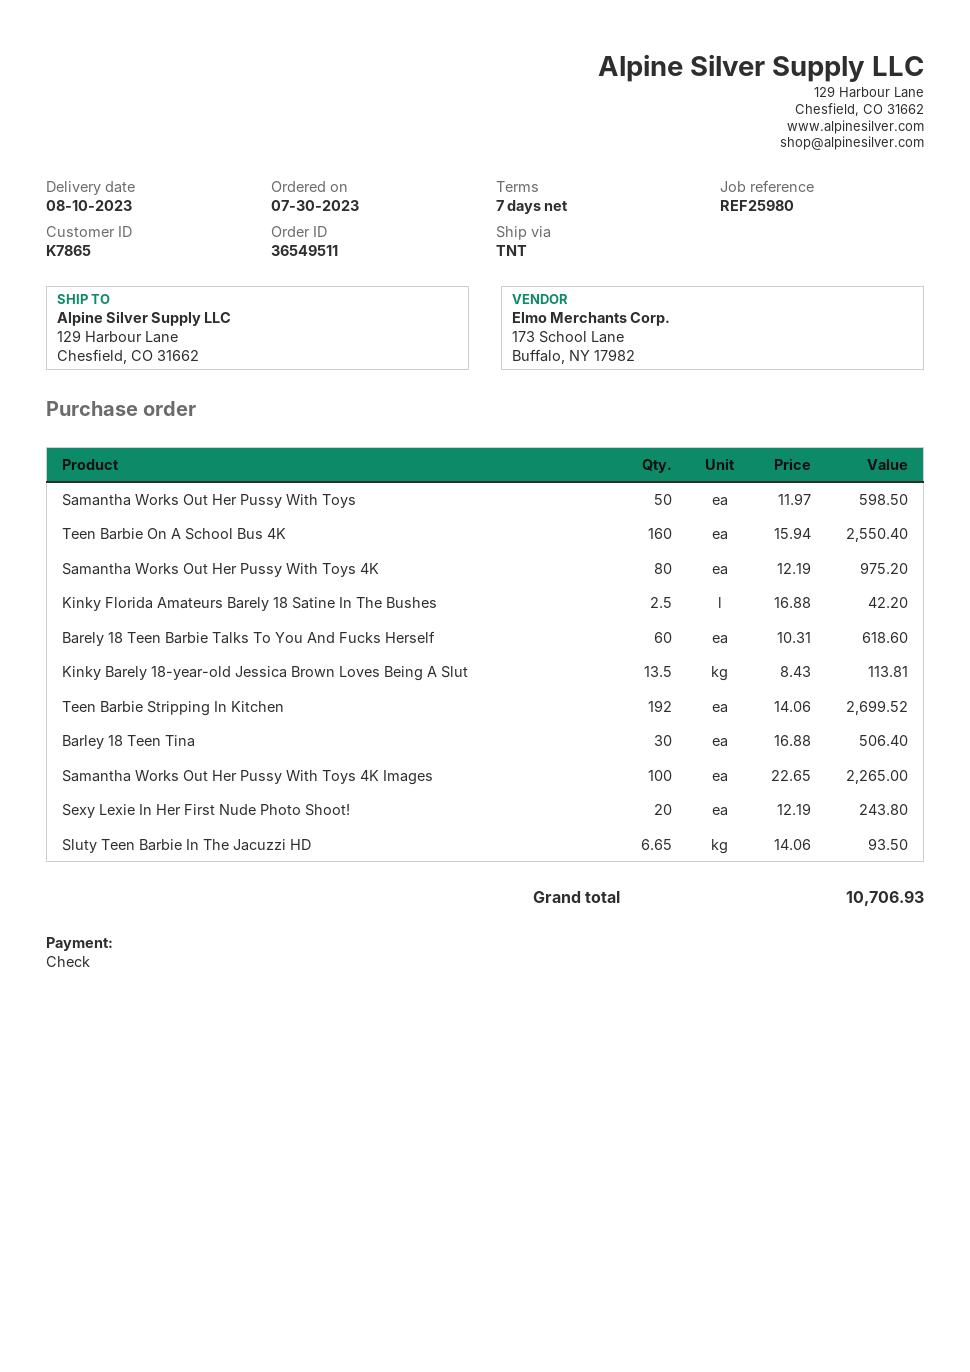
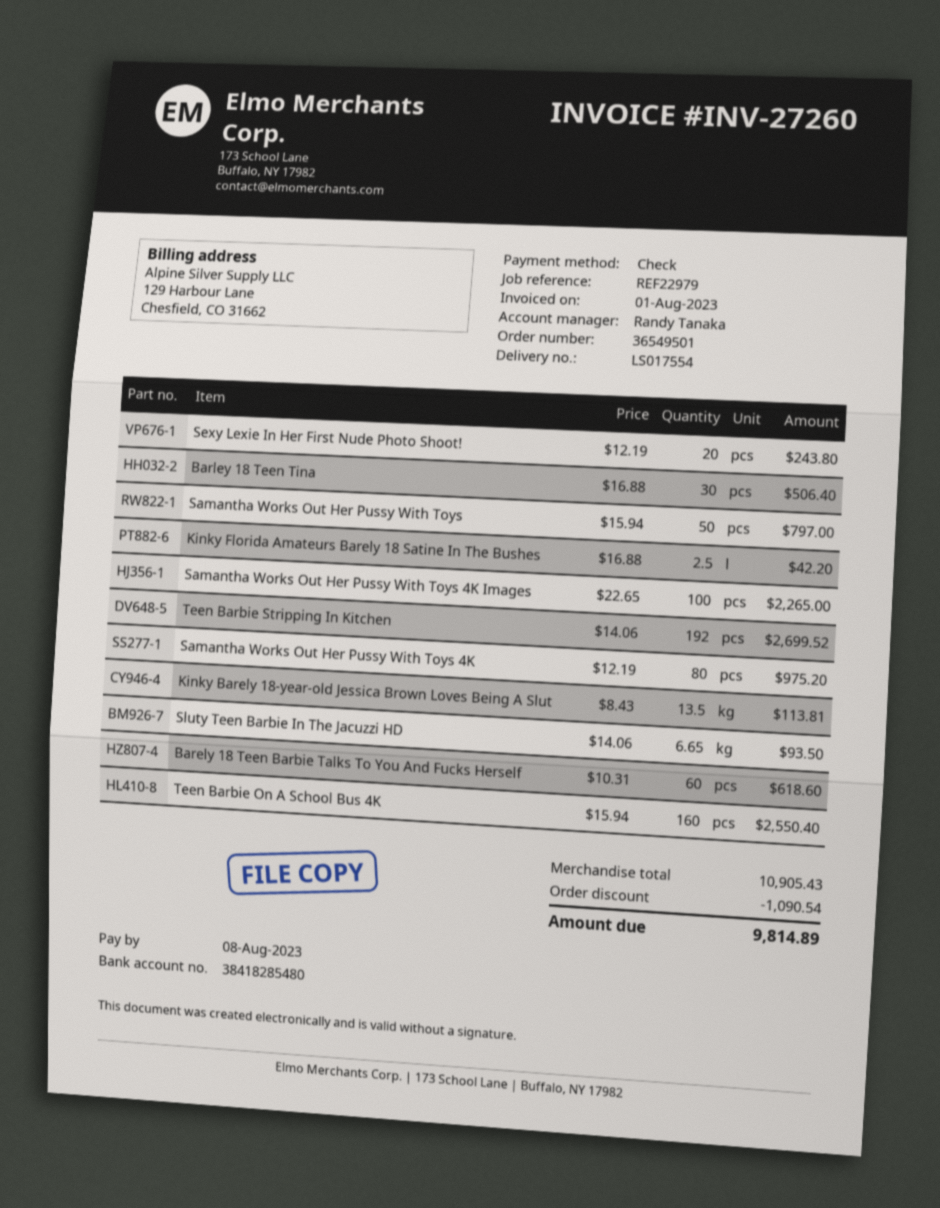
order number: 36549511 -> 36549501
reference: REF25980 -> REF22979
Samantha Works Out Her Pussy With Toys: 50 x 11.97 = 598.50 -> 50 x 15.94 = 797.00
discount: none -> 1090.54
total: 10706.93 -> 9814.89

_What to produce_
In the answer, the entries must appear exactly as above, without the images.

_Response_
order number: 36549511 -> 36549501
reference: REF25980 -> REF22979
Samantha Works Out Her Pussy With Toys: 50 x 11.97 = 598.50 -> 50 x 15.94 = 797.00
discount: none -> 1090.54
total: 10706.93 -> 9814.89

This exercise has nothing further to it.